### [Task details]
Taking the data below, please print only the lines from the line holding "[1247,507,1265,515] ー ->" to the line holding "[310,169,416,184] represenstaion ->", inclusive, with pictures omitted.

### [Available data]

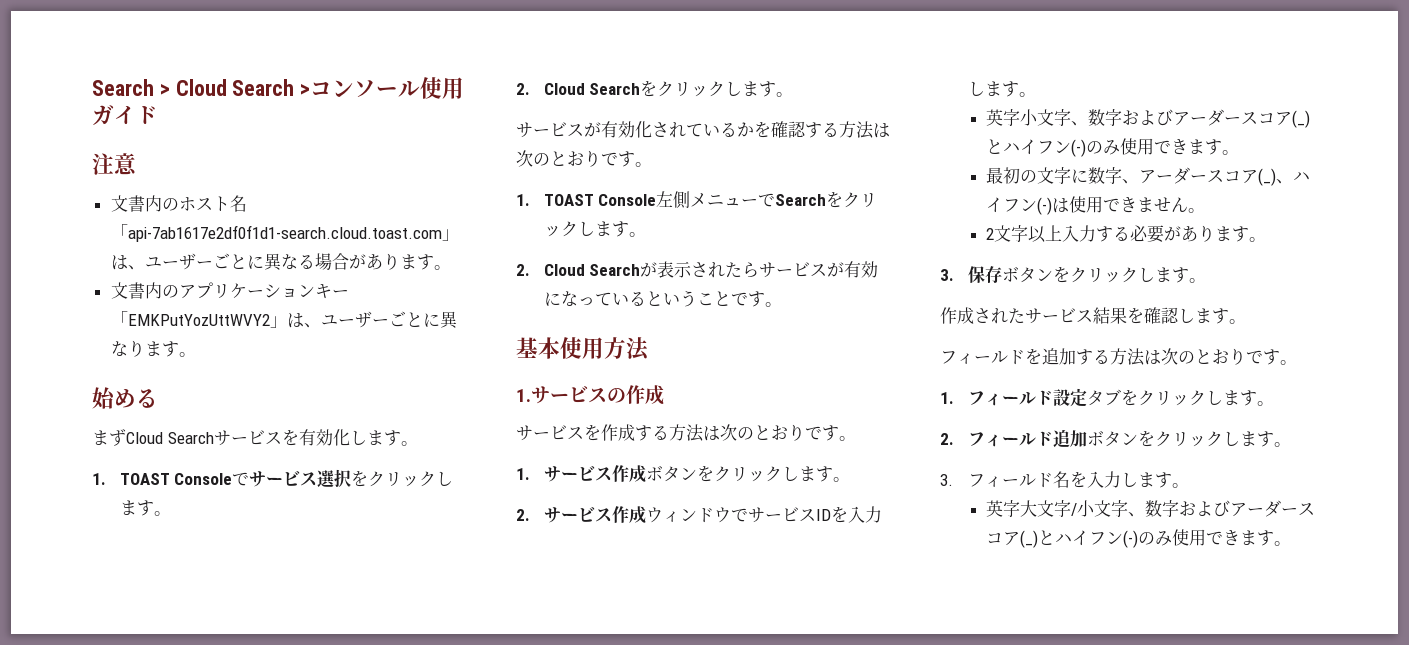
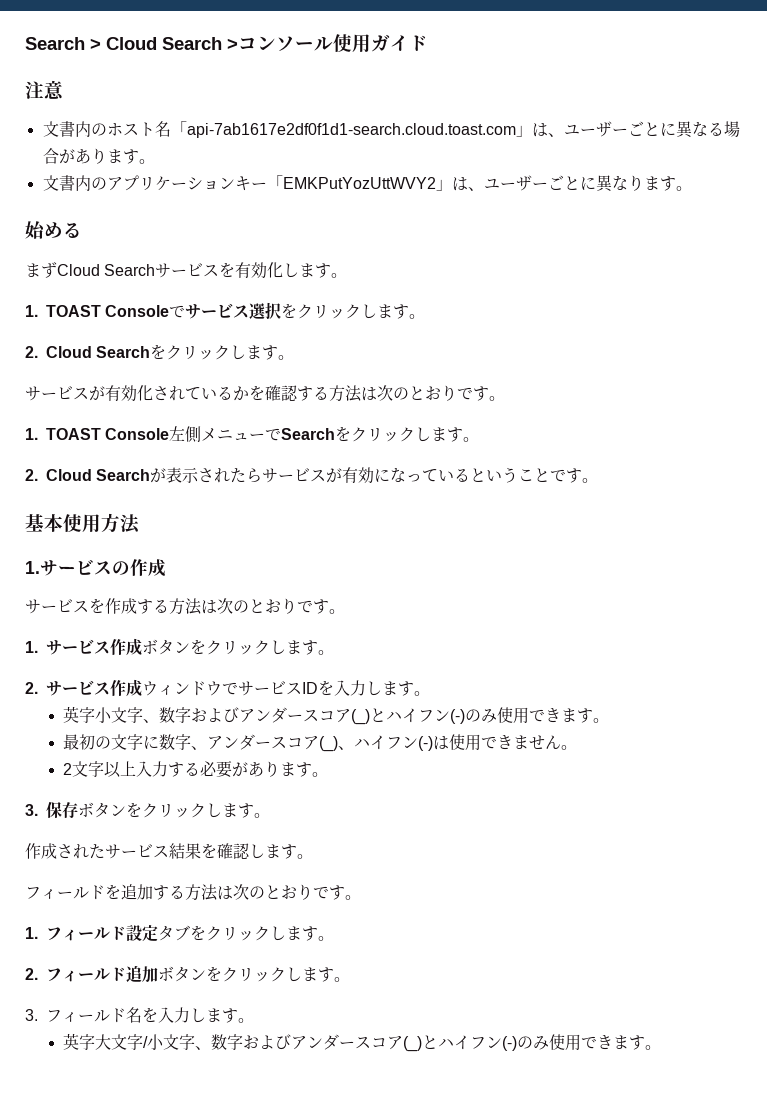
[1190,116,1208,124] ー -> [255,709,272,721] ン
[1156,174,1174,182] ー -> [223,736,240,748] ン
[1247,507,1265,515] ー -> [307,1036,324,1048] ン

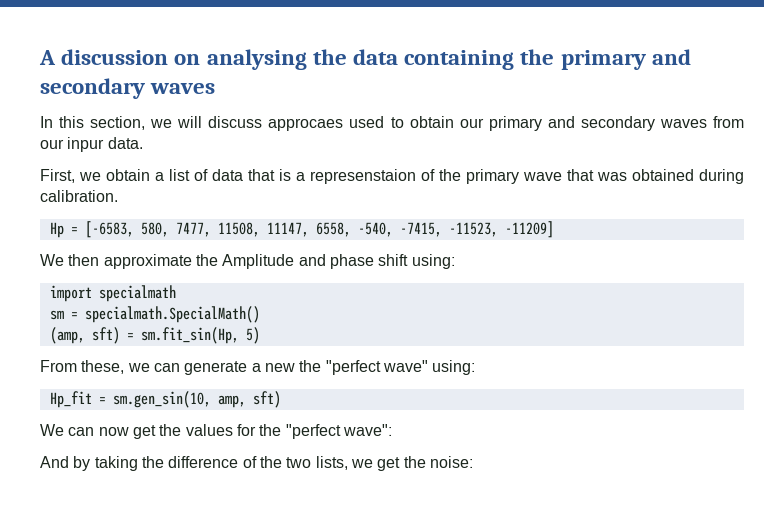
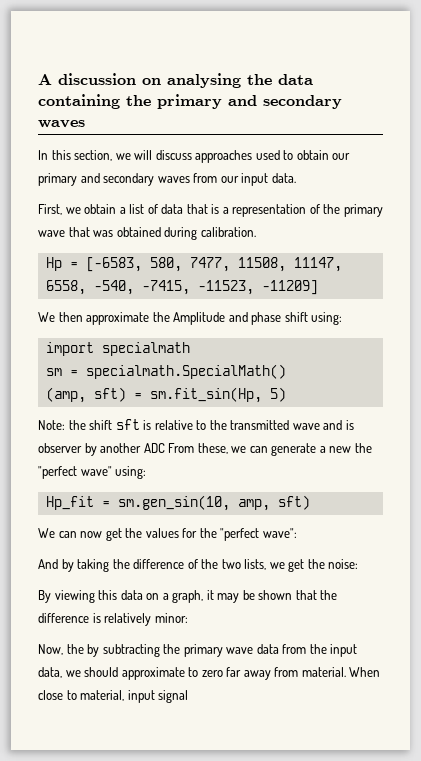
[268,118,344,131] approcaes -> [195,150,253,163] approaches
[67,137,105,152] inpur -> [241,173,269,186] input
[310,169,416,184] represenstaion -> [232,204,307,217] representation
(260, 335) none -> [38,419,354,430] [38,443,165,456] Note: the shift sft is relative to the transmitted wave and is observer by another ADC
(473, 462) none -> [38,590,338,603] [38,613,188,626] [38,644,358,657] [38,667,381,680] [38,690,189,703] // By viewing this data on a graph, it may be shown that the difference is relatively minor: // Now, the by subtracting the primary wave data from the input data, we should approximate to zero far away from material. When close to material, input signal

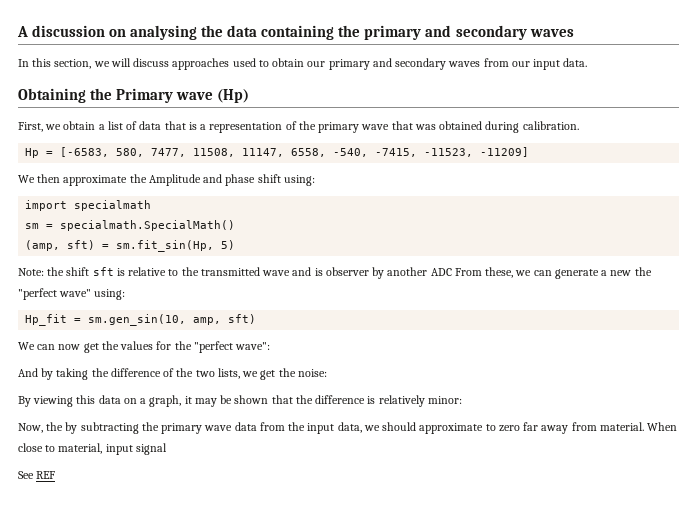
(296, 178) none -> [18,88,250,103] // Obtaining the Primary wave (Hp)
(189, 696) none -> [18,471,56,479] // See REF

### [Result of this exercise]
[1247,507,1265,515] ー -> [307,1036,324,1048] ン

[268,118,344,131] approcaes -> [195,150,253,163] approaches
[67,137,105,152] inpur -> [241,173,269,186] input
[310,169,416,184] represenstaion -> [232,204,307,217] representation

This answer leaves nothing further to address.